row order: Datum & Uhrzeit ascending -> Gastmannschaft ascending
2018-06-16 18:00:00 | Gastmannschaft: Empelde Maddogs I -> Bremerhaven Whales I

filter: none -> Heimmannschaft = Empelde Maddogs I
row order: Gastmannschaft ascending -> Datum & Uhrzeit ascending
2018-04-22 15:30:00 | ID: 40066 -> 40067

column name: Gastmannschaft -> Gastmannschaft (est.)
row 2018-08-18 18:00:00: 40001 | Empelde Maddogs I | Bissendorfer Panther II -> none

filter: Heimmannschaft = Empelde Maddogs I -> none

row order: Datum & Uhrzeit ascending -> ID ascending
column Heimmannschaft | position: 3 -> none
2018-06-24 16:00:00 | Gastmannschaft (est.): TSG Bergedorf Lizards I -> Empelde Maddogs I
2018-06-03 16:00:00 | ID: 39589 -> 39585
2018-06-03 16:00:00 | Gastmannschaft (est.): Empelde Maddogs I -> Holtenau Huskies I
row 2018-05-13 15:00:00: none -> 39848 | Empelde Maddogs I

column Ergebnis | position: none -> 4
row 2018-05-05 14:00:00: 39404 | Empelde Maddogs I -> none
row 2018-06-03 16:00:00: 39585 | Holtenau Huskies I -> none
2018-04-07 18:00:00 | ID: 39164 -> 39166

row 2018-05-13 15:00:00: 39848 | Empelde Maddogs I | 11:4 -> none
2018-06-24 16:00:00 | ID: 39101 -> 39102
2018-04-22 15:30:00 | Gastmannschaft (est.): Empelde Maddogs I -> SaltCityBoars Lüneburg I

» What to do: How many of the lines above hold "column"? Answer with only the number.

» Solution to this problem: 3